Extract exactly and only the lines from the one containing "total: 9267.97 -> 10929.81" through the end of the entries below. Pictures should not appear in the copy.

-- Supplied records --

..............................

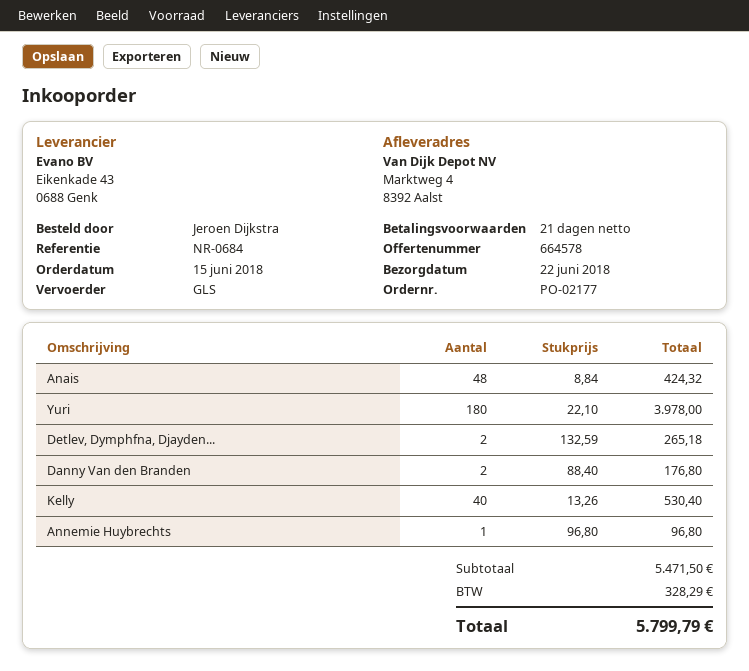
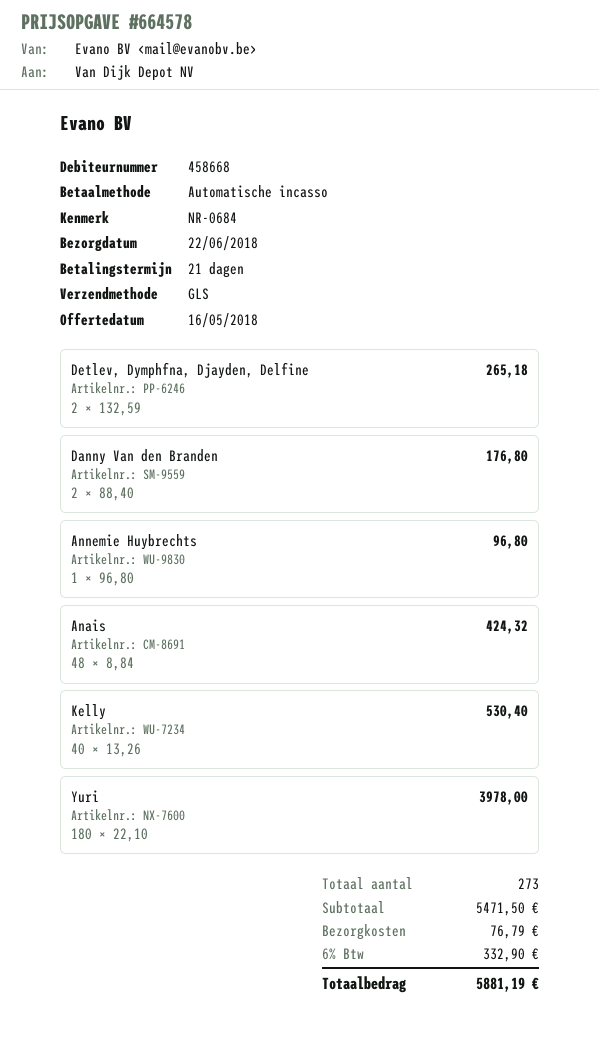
shipping: none -> 76.79
tax: 328.29 -> 332.90
total: 5799.79 -> 5881.19

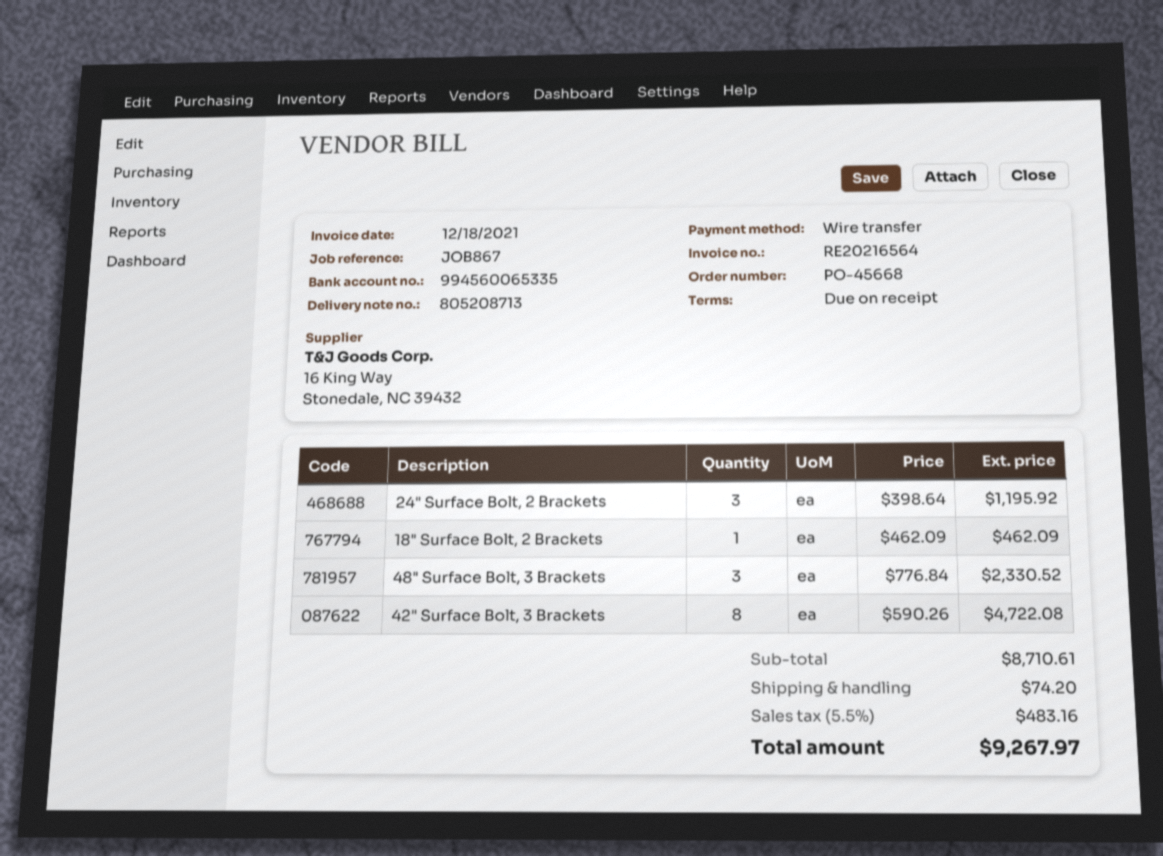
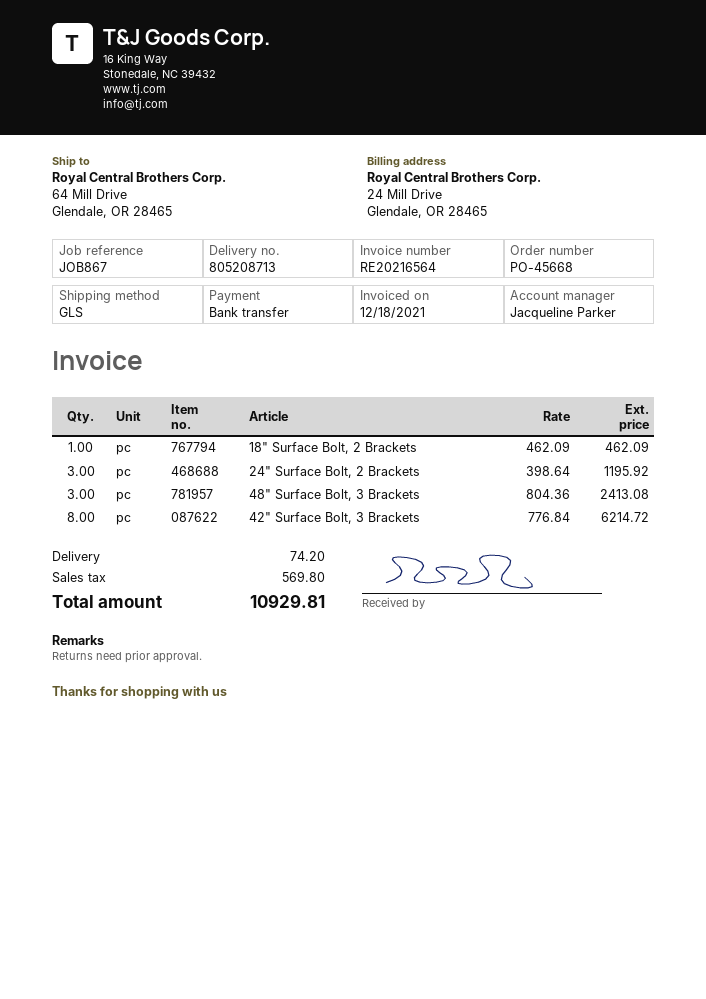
48" Surface Bolt, 3 Brackets: 3 x 776.84 = 2330.52 -> 3 x 804.36 = 2413.08
42" Surface Bolt, 3 Brackets: 8 x 590.26 = 4722.08 -> 8 x 776.84 = 6214.72
tax: 483.16 -> 569.80
total: 9267.97 -> 10929.81

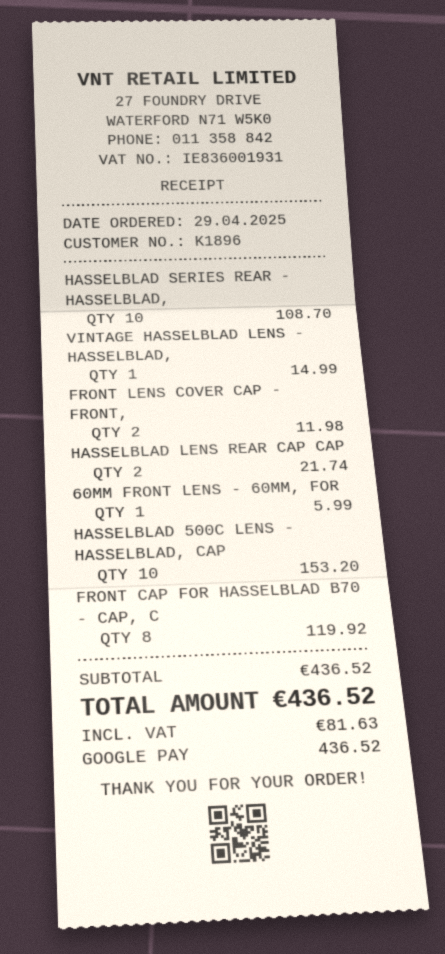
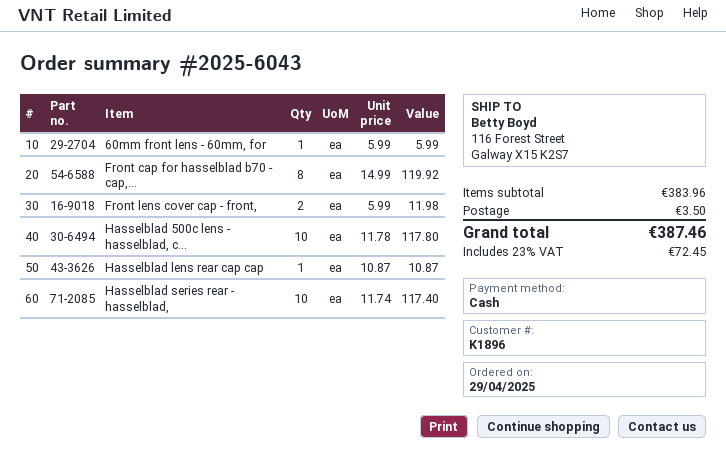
payment method: Google Pay -> cash
HASSELBLAD SERIES REAR - HASSELBLAD,: 10 for 108.70 -> 10 for 117.40
VINTAGE HASSELBLAD LENS - HASSELBLAD,: 1 for 14.99 -> none
HASSELBLAD LENS REAR CAP CAP: 2 for 21.74 -> 1 for 10.87
HASSELBLAD 500C LENS - HASSELBLAD, CAP: 10 for 153.20 -> 10 for 117.80
subtotal: 436.52 -> 383.96
shipping: none -> 3.50
tax: 81.63 -> 72.45
total: 436.52 -> 387.46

..............................

-- Response to the exercise --
total: 9267.97 -> 10929.81

payment method: Google Pay -> cash
HASSELBLAD SERIES REAR - HASSELBLAD,: 10 for 108.70 -> 10 for 117.40
VINTAGE HASSELBLAD LENS - HASSELBLAD,: 1 for 14.99 -> none
HASSELBLAD LENS REAR CAP CAP: 2 for 21.74 -> 1 for 10.87
HASSELBLAD 500C LENS - HASSELBLAD, CAP: 10 for 153.20 -> 10 for 117.80
subtotal: 436.52 -> 383.96
shipping: none -> 3.50
tax: 81.63 -> 72.45
total: 436.52 -> 387.46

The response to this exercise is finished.